Under PDA’s proposal, each member of the executive would kick back 5 per cent of their salary to the AMS for each point the team fails to accomplish. The success or failure of an ambiguous point would be determined by a vote in AMS Assembly at the end of the executive term.

“If we get nothing done during our year in office, then we make no money,” Prescott said.

Financial accessibility is a cornerstone of PDA’s campaign, highlighted by a proposed reduction to the mandatory $70.18 AMS Specific fee and increased insurance coverage for students that rely on prescription drugs or psychiatric counseling.

Alongside their 72-page platform, PDA released a proposed budget for every AMS service, commission, office and governing body, identifying roughly $160,000 in inefficient spending.

“I went into the expenses of every individual committee, and broke down what’s necessary and what’s completely superfluous,” Draeger said. “Most of that is things that I would simply call waste – vacations, discretionary funds that don’t need to be the size that they are.”

AMS Assembly currently allots $15,000 to “Discretionary Executive” funds. Draeger, the AMS’ Clubs Manager in 2011-12, said he believes these are often used to finance extravagant staff retreats during the summer and over transition weekends in April.

Tristan Lee, the current AMS vice-president of operations didn’t comment on PDA’s issue with the funds, but he said the funds are used in part for “staff development and appreciation throughout the year.” “Discretionary budgets and certain line items in the budget are some of the most dubious expenditures we see in the AMS,” Draeger said. “We’d eliminate this type of stuff.”
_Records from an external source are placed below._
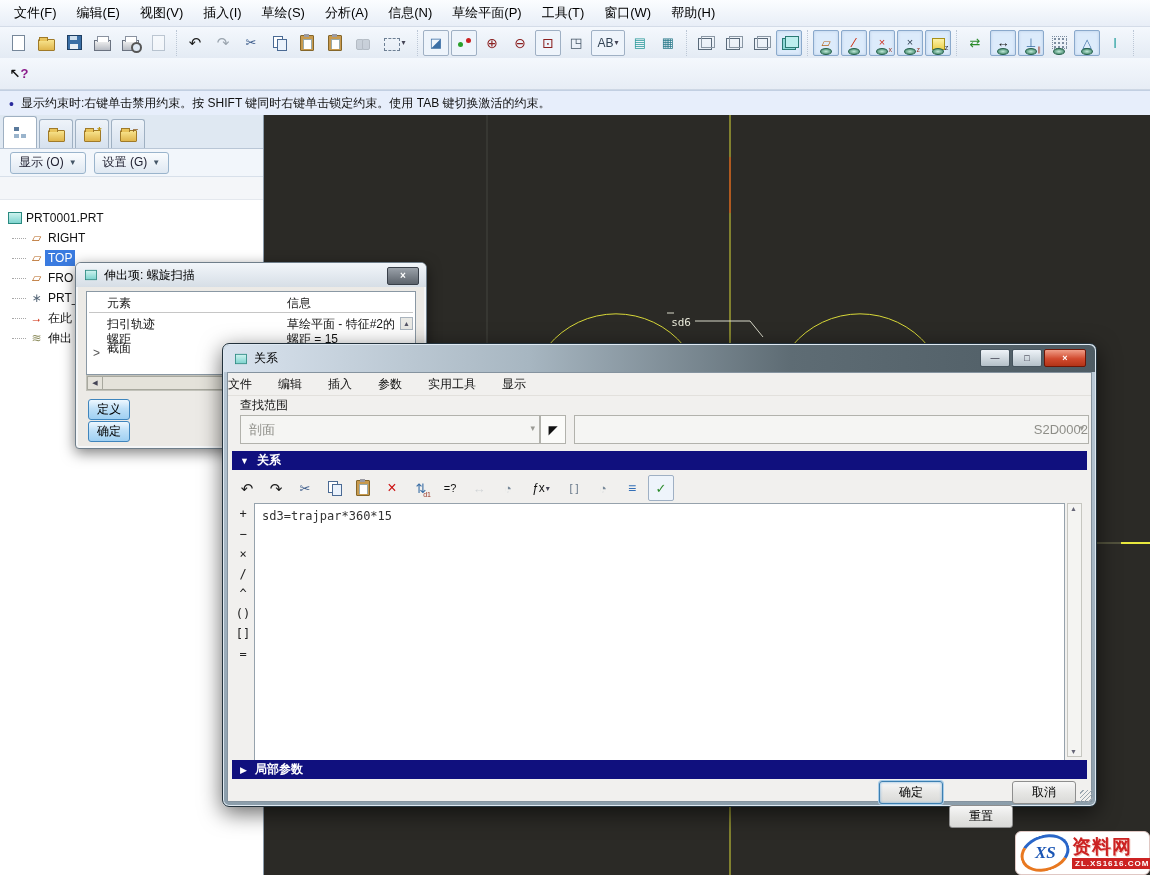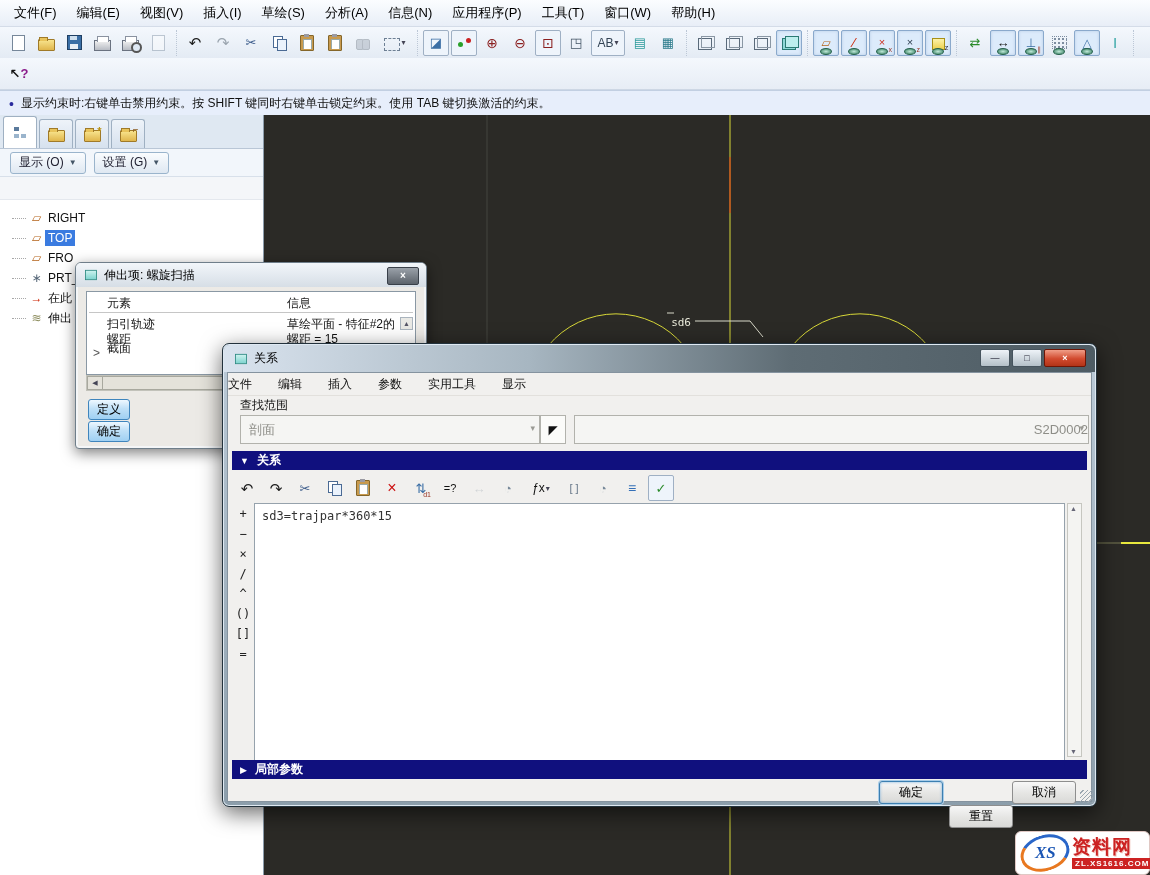--- a/index.html
+++ b/index.html
@@ -166,21 +166,21 @@
 <div id="screen">
 
   <div id="menubar">
       <span class="menu-item">文件(F)</span>
       <span class="menu-item">编辑(E)</span>
       <span class="menu-item">视图(V)</span>
       <span class="menu-item">插入(I)</span>
       <span class="menu-item">草绘(S)</span>
       <span class="menu-item">分析(A)</span>
       <span class="menu-item">信息(N)</span>
-      <span class="menu-item">应用程序(P)</span>
+      <span class="menu-item">草绘平面(P)</span>
       <span class="menu-item">工具(T)</span>
       <span class="menu-item">窗口(W)</span>
       <span class="menu-item">帮助(H)</span>
     </div>
 
   <div id="toolbar1">
       <div class="tgroup">
         <span class="tbtn">
           <span class="gi i-doc"></span>
         </span>
@@ -368,20 +368,26 @@
         <span>显示 (O)</span>
         <span class="caret">▼</span>
       </span>
       <span class="navbtn">
         <span>设置 (G)</span>
         <span class="caret">▼</span>
       </span>
     </div>
     <div id="navspacer"></div>
     <div id="tree">
+        <div class="trow root">
+          <span class="ticon">
+            <span class="gi i-part"></span>
+          </span>
+          <span class="tlabel">PRT0001.PRT</span>
+        </div>
         <div class="trow">
           <span class="conn"></span>
           <span class="ticon" style="color: rgb(181, 101, 29);">▱</span>
           <span class="tlabel">RIGHT</span>
         </div>
         <div class="trow sel">
           <span class="conn"></span>
           <span class="ticon" style="color: rgb(181, 101, 29);">▱</span>
           <span class="tlabel">TOP</span>
         </div>

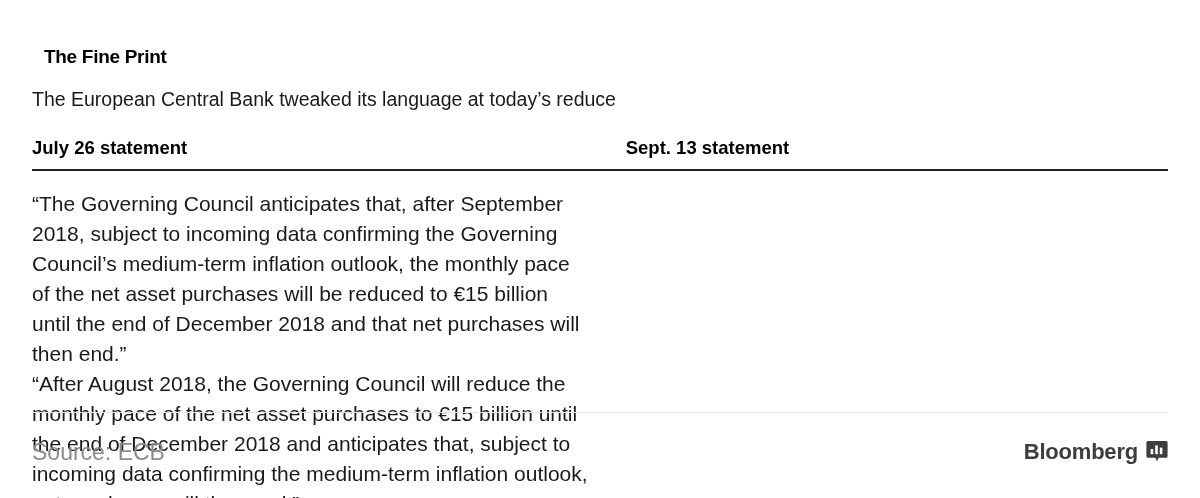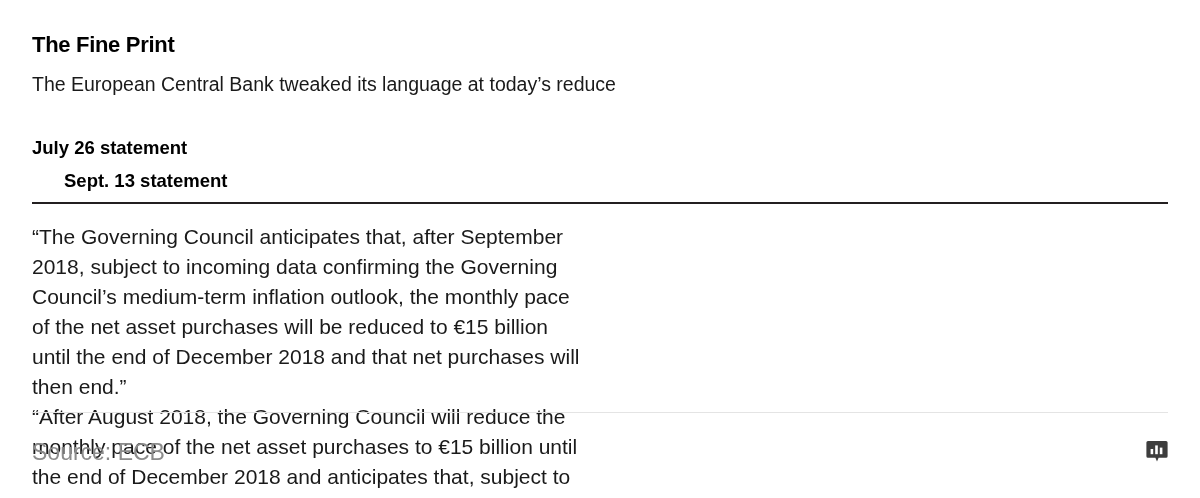--- a/index.html
+++ b/index.html
@@ -24,26 +24,26 @@
   }
 
   
   .header {
     position: absolute;
     left: 32px;
     top: 28px;
     width: 1136px;
   }
   .title {
-    font-size: 22px;
+    font-size: 19px;
     font-weight: bold;
     letter-spacing: -0.3px;
     color: #000000;
     line-height: 34px;
-    margin: 0;
+    margin: 12px;
     white-space: nowrap;
   }
   .subtitle {
     font-size: 19.5px;
     font-weight: normal;
     color: #1a1a1a;
     line-height: 26px;
     margin: 9px 0 0 0;
     white-space: nowrap;
   }
@@ -51,21 +51,20 @@
   
   .table {
     position: absolute;
     left: 32px;
     top: 136px;
     width: 1136px;
   }
   .col-headers {
     display: flex;
     width: 100%;
-    flex-direction: column;
   }
   .col-head {
     font-size: 18.5px;
     font-weight: bold;
     color: #000000;
     line-height: 24px;
     padding-bottom: 9px;
     box-sizing: border-box;
   }
   .col-head.left  { width: 578px; }
@@ -164,20 +163,21 @@
       <div class="col-body right">“After August 2018, the Governing Council will reduce the monthly pace of the net asset purchases to €15 billion until the end of December 2018 and anticipates that, subject to incoming data confirming the medium-term inflation outlook, net purchases will then end.”</div>
     </div>
 
   </div>
 
   <div class="footer-divider"></div>
 
   <div class="footer">
     <div class="source">Source: ECB</div>
     <div class="brand">
+      <span class="brand-word">Bloomberg</span>
       <span>
         <svg class="brand-mark" viewBox="0 0 22 24" xmlns="http://www.w3.org/2000/svg">
           <path d="M2 1 H20 A1.6 1.6 0 0 1 21.6 2.6 V16.2 A1.6 1.6 0 0 1 20 17.8 H12.6 L11 21.4 L9.4 17.8 H2 A1.6 1.6 0 0 1 0.4 16.2 V2.6 A1.6 1.6 0 0 1 2 1 Z" fill="#3d3d3d"></path>
           <rect x="4.6" y="9.0" width="2.6" height="5.2" fill="#ffffff"></rect>
           <rect x="9.2" y="5.4" width="2.6" height="8.8" fill="#ffffff"></rect>
           <rect x="13.8" y="7.6" width="2.6" height="6.6" fill="#ffffff"></rect>
         </svg>
       </span>
     </div>
   </div>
PDA’s commitment to transparency is not only financial, but also social. The team plans to introduce a publicly elected Ombudsperson to act as a liaison between the AMS and the general student body and schedule monthly town hall meetings to communicate with students directly.

Along with Acchione, current vice president of discipline of the Main Campus Residents’ Council, Prescott and Draeger believe their proposed structural reforms can return the AMS to relevance among the student body.

“When you juxtapose us with the other teams, I feel like we’ll be the ones bringing professionalism, reality and the leadership that students deserve from their student leaders,” he said. “We’ll be the better choice.”